Excerpted records
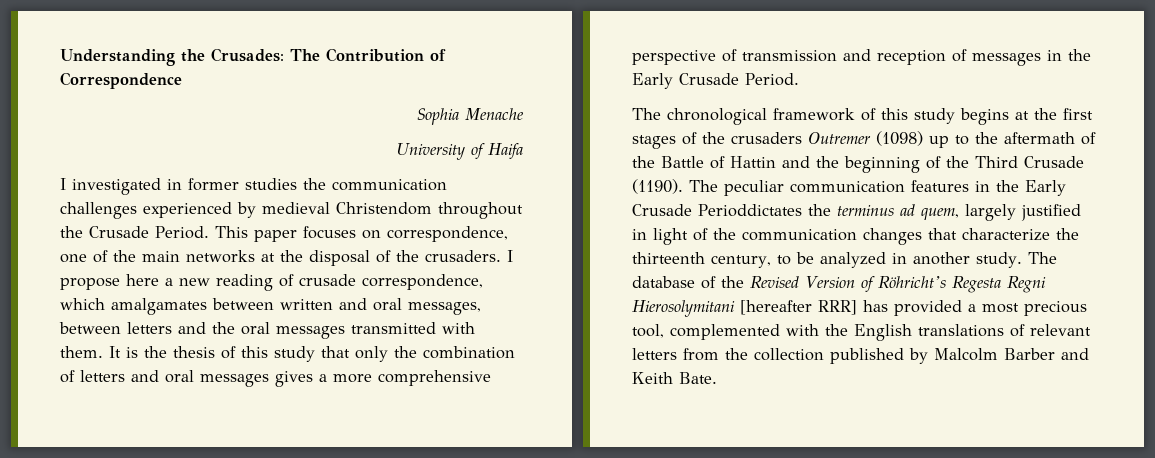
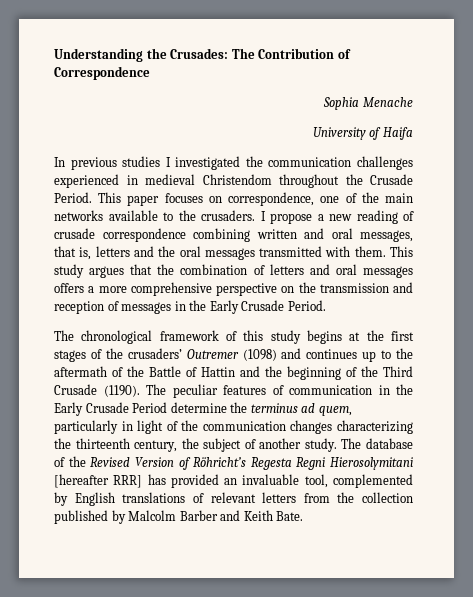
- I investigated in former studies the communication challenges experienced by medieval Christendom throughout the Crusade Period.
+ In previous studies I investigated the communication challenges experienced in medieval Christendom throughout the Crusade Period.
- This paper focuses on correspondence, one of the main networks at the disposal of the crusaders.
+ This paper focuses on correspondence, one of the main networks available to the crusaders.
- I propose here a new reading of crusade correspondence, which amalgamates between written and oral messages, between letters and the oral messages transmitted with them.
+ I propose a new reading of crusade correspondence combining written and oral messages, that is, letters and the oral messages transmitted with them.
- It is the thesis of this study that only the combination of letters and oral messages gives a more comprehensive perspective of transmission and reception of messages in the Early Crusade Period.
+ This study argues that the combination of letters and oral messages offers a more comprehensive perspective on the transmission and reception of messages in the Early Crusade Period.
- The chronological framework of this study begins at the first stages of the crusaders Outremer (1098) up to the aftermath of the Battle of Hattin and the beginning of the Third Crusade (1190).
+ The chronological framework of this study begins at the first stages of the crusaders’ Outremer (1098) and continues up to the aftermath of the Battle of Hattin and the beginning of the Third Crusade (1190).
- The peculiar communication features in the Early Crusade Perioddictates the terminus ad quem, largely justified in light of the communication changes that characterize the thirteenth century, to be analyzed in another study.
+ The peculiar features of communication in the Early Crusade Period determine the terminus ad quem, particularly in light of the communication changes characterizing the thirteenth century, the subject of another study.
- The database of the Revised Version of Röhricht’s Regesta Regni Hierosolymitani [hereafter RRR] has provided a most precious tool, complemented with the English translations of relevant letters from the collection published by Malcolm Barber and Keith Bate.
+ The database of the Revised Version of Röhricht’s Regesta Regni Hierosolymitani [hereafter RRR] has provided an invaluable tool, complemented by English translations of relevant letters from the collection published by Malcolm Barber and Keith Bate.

...

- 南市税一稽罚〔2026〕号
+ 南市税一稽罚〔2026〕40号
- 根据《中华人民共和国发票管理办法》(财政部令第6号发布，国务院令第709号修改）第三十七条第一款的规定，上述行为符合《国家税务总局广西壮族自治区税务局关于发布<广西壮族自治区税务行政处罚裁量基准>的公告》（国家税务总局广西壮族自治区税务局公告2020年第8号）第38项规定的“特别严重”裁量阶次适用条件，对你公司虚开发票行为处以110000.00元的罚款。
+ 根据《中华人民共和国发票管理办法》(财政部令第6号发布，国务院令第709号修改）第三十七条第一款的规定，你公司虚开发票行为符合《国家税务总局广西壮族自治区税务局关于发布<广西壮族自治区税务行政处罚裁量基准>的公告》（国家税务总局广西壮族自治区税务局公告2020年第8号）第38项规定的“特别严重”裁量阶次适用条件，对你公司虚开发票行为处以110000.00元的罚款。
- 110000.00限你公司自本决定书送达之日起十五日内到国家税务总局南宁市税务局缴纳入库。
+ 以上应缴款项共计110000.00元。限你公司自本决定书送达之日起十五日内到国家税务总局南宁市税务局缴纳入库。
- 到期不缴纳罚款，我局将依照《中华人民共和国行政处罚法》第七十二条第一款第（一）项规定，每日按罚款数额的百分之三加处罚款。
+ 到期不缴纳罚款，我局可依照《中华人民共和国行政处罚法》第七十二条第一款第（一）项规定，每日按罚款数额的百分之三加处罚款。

* * *

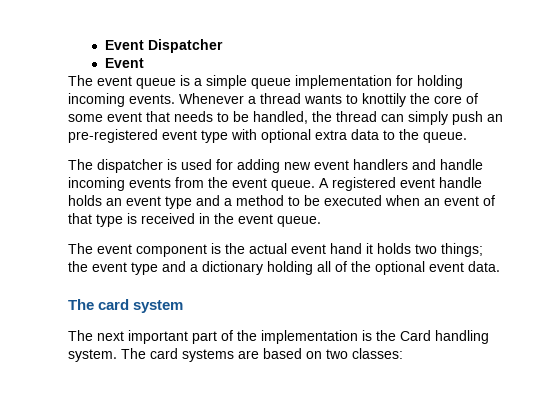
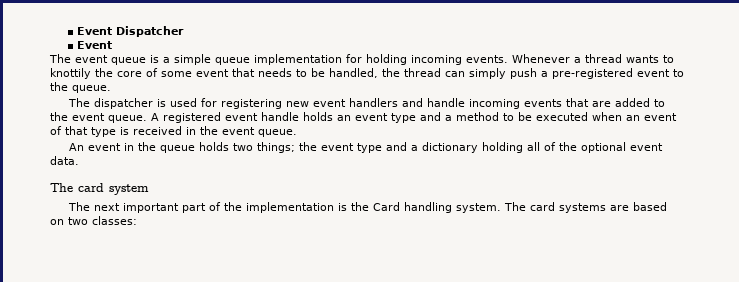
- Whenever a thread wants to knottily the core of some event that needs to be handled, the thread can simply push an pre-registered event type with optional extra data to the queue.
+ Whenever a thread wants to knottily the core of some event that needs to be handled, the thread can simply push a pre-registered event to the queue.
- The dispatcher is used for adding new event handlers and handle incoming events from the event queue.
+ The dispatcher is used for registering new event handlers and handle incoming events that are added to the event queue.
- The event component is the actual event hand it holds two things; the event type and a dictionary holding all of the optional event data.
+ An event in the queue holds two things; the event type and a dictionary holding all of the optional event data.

Task brief
Start with the line above that contains "- I investigated" and stop after the line that contains "in medieval Christendom throughout the Crusade Period.". Output those lines exactly, and only those.

Expected output
- I investigated in former studies the communication challenges experienced by medieval Christendom throughout the Crusade Period.
+ In previous studies I investigated the communication challenges experienced in medieval Christendom throughout the Crusade Period.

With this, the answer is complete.